WordType Designs
Driven To Distractions©
The Sound of One Hand Clapping©


A rchive Date
[ 17-02-2002 ]
Category
[ International Relations ]
sub-Categoy
[ Russia ]

      [http://www.tv.cbc.ca/national/pgminfo/redlies/index.html

      Biological Warfare and the Soviet Union

      It was a horrible accident - for the people who died and for what it revealed. It would show the world the effects of anthrax on a civilian population, and it would expose the existence of a massive biological weapons program in the former Soviet Union; a program, some fear, exists to this day.

      "People began to die around the fifth or sixth of April," says Dr. Marguerita Ilyenko, a hospital administrator in Sverdlovsk, Russia. "Before that, the doctors had noticed that animals were dying, sheep, pigs. Then the people began dying. I get in my office in the morning, and Rosa Gazeeva, who still works as a doctor in our hospital, tells me 'Five people died on me overnight.' So I say 'are you out of your mind?'

      "I threw down my purse, rushed upstairs. It really was a nightmare. Ambulances were constantly bringing in patients. Some were still alive, others already dead."

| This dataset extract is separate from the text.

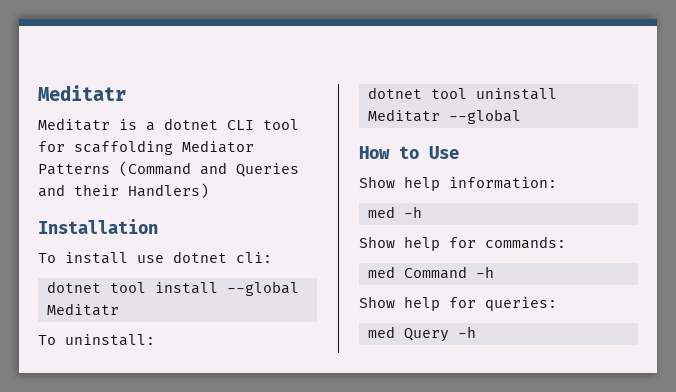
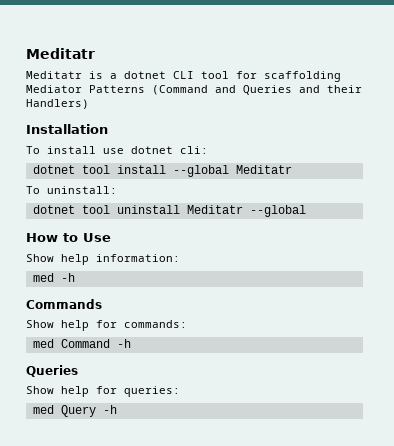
+ Commands
  med Command -h
+ Queries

      In Sverdlovsk (now called Yekaterinburg), Russia, the faces of the dead on dozens of tombstones bear silent witness to one of the Soviet Union's darkest secrets: all mark one point in time; early April, 1979.

      For years, there was very little information to explain why or how the people died. The cause of death was explained away with lies to conceal one of the most frightening developments of the Cold War.

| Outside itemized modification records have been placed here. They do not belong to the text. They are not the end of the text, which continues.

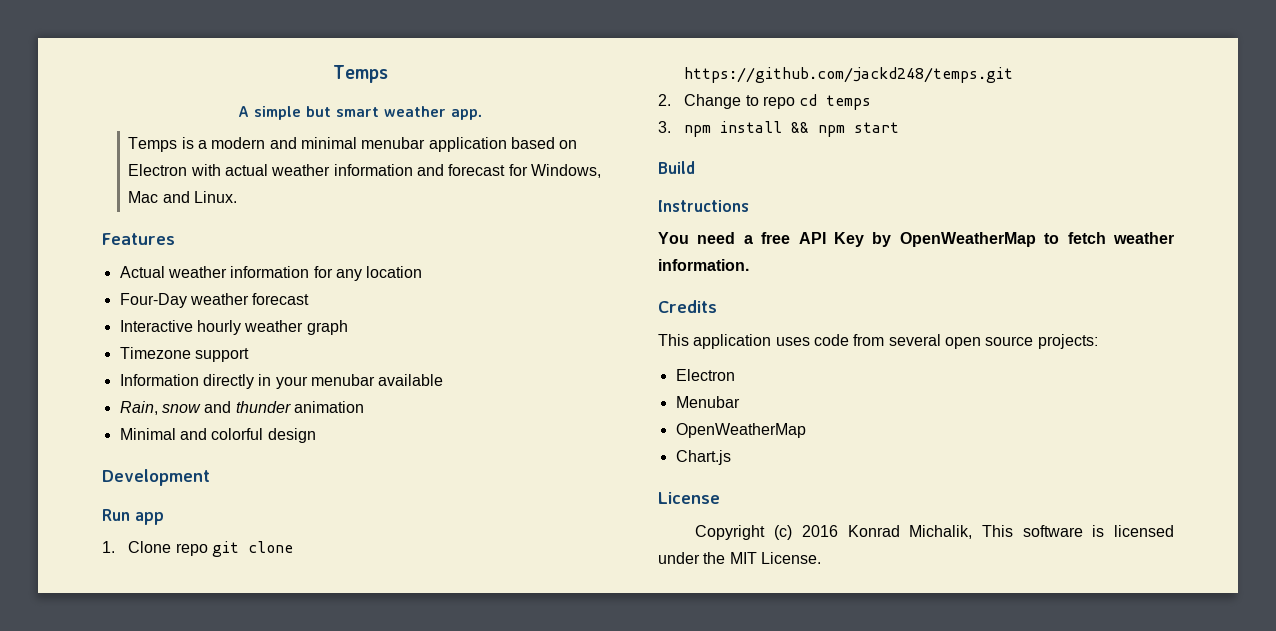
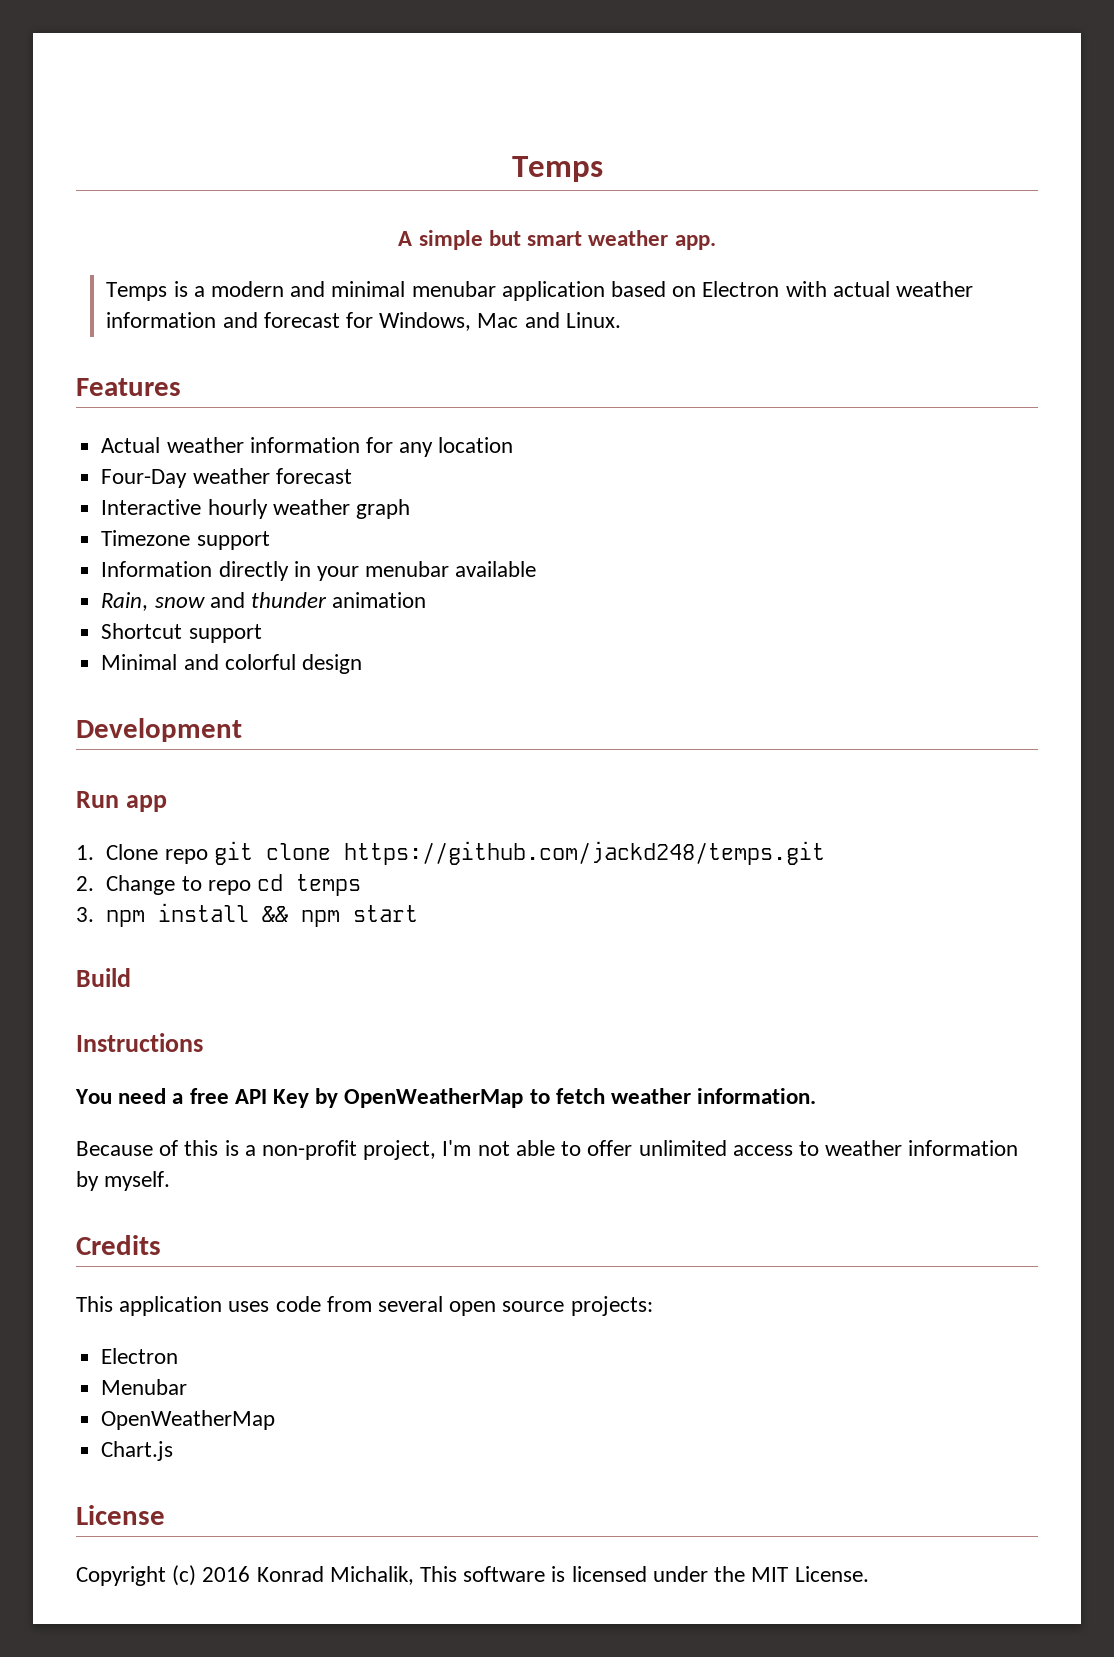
+ Shortcut support
+ Because of this is a non-profit project, I'm not able to offer unlimited access to weather information by myself.

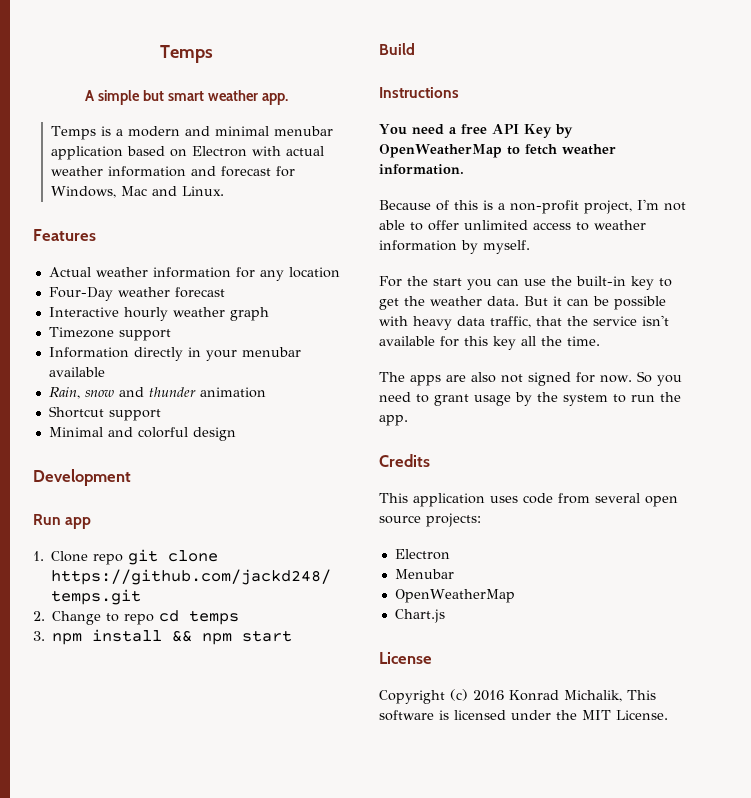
+ For the start you can use the built-in key to get the weather data. But it can be possible with heavy data traffic, that the service isn't available for this key all the time.
+ The apps are also not signed for now. So you need to grant usage by the system to run the app.

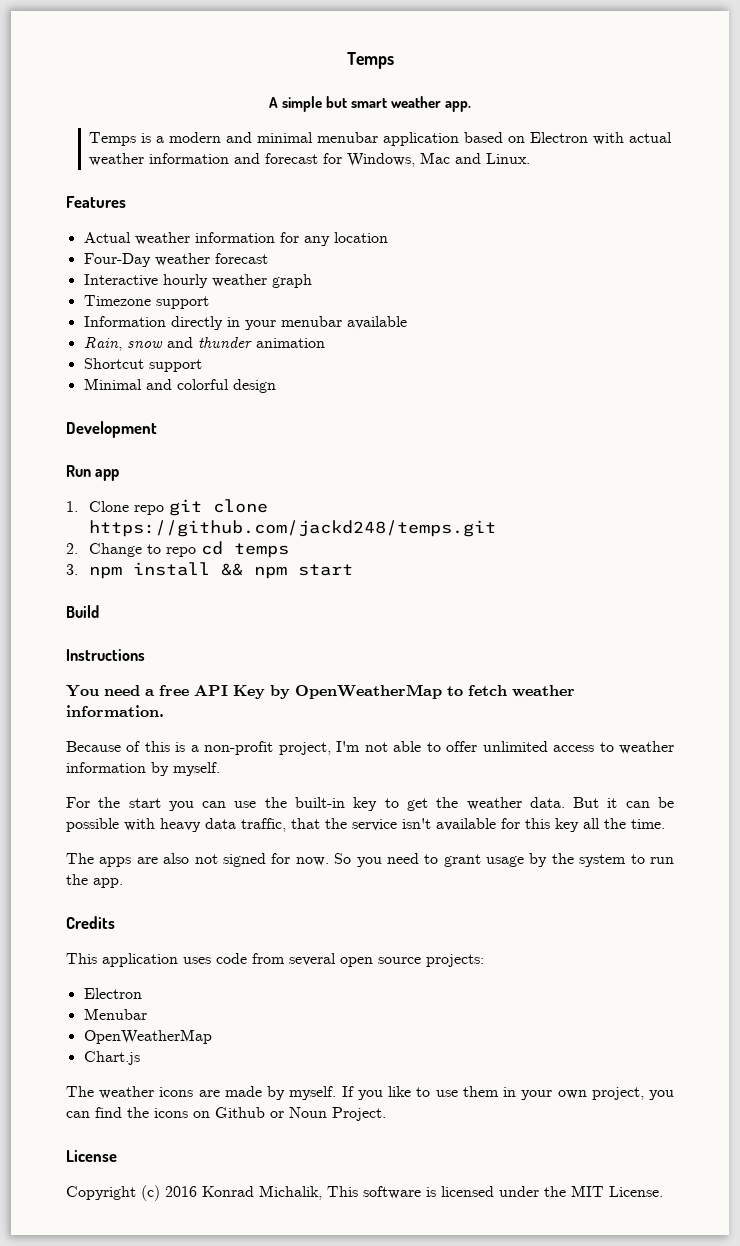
+ The weather icons are made by myself. If you like to use them in your own project, you can find the icons on Github or Noun Project.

      While the world worried about the nuclear threat, the Soviet Union was secretly amassing the largest biological weapons program in global history. It involved thousands of scientists, who spent two decades turning deadly diseases like anthrax and smallpox into weapons of mass destruction. There are those who fear that work continues inside Russia today.

      Sverdlovsk has a long association with death. Czar Nicholas II and his family were executed in Sverdlovsk. Today, if its one million citizens were asked to choose a sister city, it might well be Hiroshima.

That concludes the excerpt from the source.